L'hébergement des données de santé par Microsoft inquiète jusqu'aux sénateurs. Ce 26 juin, la sénatrice UDI de l'Orne Nathalie Goulet a déposé une proposition de commission d'enquête pour se pencher plus avant sur les conditions d'attribution de l'hébergement du plus large fichier de données de santé des Français jamais constitué à l'entreprise américaine. Cette proposition devra faire l'objet d'un débat puis d'un vote.

"L'attribution de l'hébergement de cette plateforme à Microsoft soulève de nombreuses questions tant sur la procédure de choix que sur les conséquences de ce choix sur les libertés publiques", souligne ainsi le texte. En vertu d'une réglementation américaine, le Cloud Act, toutes les entreprises nationales se doivent en effet de transmettre les données qu'elle hébergent au gouvernement. Ce point spécifique constitue un risque à ne pas sous-estimer au regard de la confidentialité et de la richesse des données de santé.

La sénatrice propose spécifiquement de se pencher sur les conditions dans lesquelles l'accord avec Microsoft a été conclu, mais aussi sur la nécessité d'élaborer une alternative européenne à l'entreprise. L'accord a en effet été signé sans appel d'offres, à défaut de concurrent européen à la hauteur, ce qui constitue l'une des zones d'ombre les plus controversées du projet. Les mécanismes ayant mené à ce même accord devraient, eux aussi, faire l'objet de cette enquête.

Un enjeu de souveraineté

Le fichier créé par le Health Data Hub promet d'être d'une ampleur sans précédent.

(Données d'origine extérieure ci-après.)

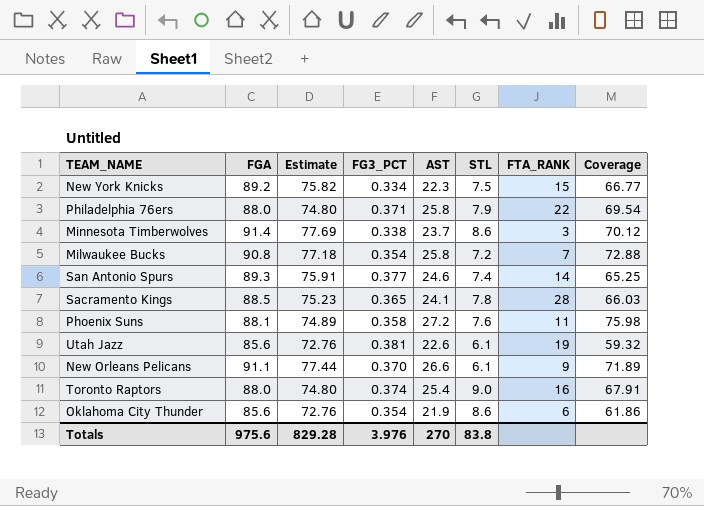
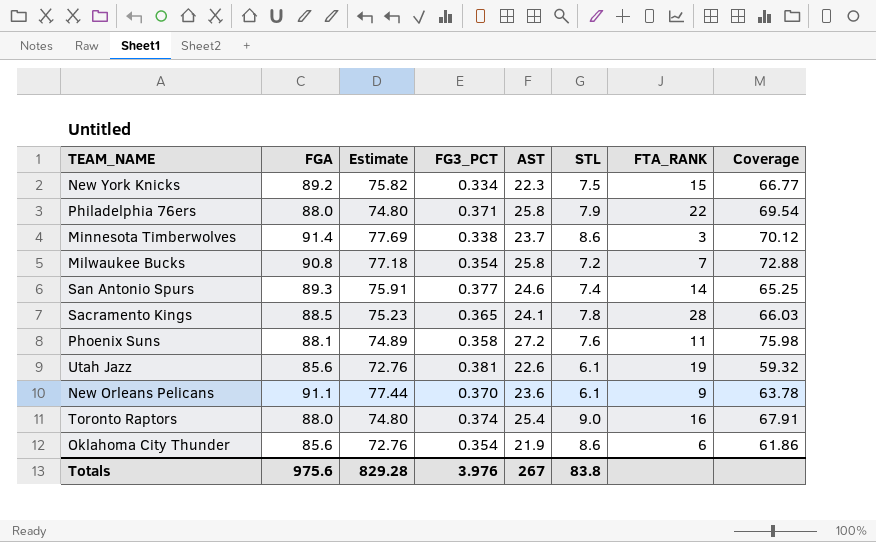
New Orleans Pelicans | AST: 26.6 -> 23.6
New Orleans Pelicans | Coverage: 71.89 -> 63.78
Totals | AST: 270 -> 267

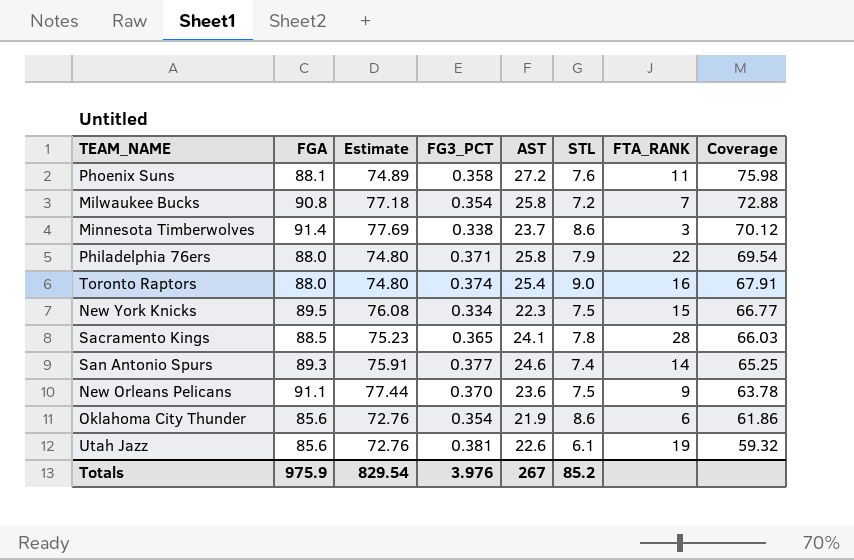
row order: none -> Coverage descending
New York Knicks | FGA: 89.2 -> 89.5
New York Knicks | Estimate: 75.82 -> 76.08
New Orleans Pelicans | STL: 6.1 -> 7.5
Totals | FGA: 975.6 -> 975.9
Totals | Estimate: 829.28 -> 829.54
Totals | STL: 83.8 -> 85.2

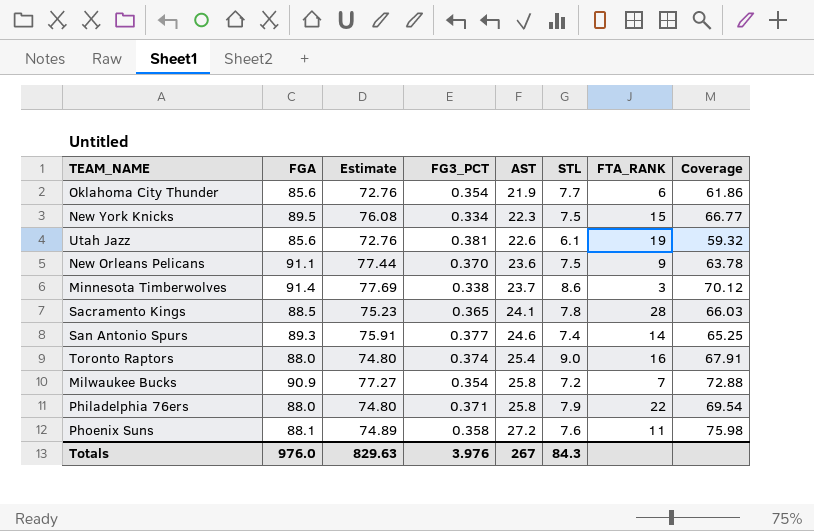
row order: Coverage descending -> AST ascending
Oklahoma City Thunder | STL: 8.6 -> 7.7
Milwaukee Bucks | FGA: 90.8 -> 90.9
Milwaukee Bucks | Estimate: 77.18 -> 77.27
Totals | FGA: 975.9 -> 976.0
Totals | Estimate: 829.54 -> 829.63
Totals | STL: 85.2 -> 84.3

Voué à faciliter la tâche des professionnels de santé et de la recherche, il devrait aussi bien brasser les données de santé publiques de l'actuel Système national des données de santé (SNDS) que les "données de pharmacie", de "prise en charge en ville telles que des diagnostics ou des données déclaratives de symptômes issues d’applications mobiles de santé et d’outils de télésuivi, télésurveillance ou télémédecine", de services d’urgence, ou encore du système de suivi des victimes (SI-VIC) lors de catastrophes sanitaires, mis en œuvre après le 13 novembre 2015.

S'y ajouteront également les informations collectées dans deux fichiers tous deux actés dans la loi de prolongation de l'état d'urgence sanitaire, qui serviront au traçage humain du Covid-19: le SIDEP, qui regroupe des données de laboratoire, et Contact Covid, l'équivalent d'un large répertoire de personnes potentiellement contaminées par le Covid-19. Avec, à plus long terme, l'objectif d'intégrer toutes les données nécessaires au remboursement d'un acte de santé.

"À aucun moment, et par une forme de paresse intellectuelle, la question de maintenir une souveraineté des données ne semble avoir été centrale dans la conception du projet", regrette Tariq Krim, créateur de Netvibes et ancien vice-président du Conseil national du numérique, auprès de BFM Tech. "Or, dès lors que l'on a en charge des données aussi sensibles que les données de santé, on doit en considérer les aspects politiques car cette décision impacte l'ensemble des Français. Elle ne pouvait pas être prise de manière opaque et administrative. Elle aurait dû faire l’objet d’un débat public. Le choix de s’appuyer sur les GAFAM pourrait avoir des conséquences désastreuses à termes sur notre système de Santé." Court-circuité dans un premier temps, un appel d'offres pour l'hébergement des données du Health Data Hub devrait finalement avoir lieu. Le patron de l'ANSSI, l'Agence nationale de la sécurité des systèmes d'information, a lui même appelé au choix d'un hébergement en Europe.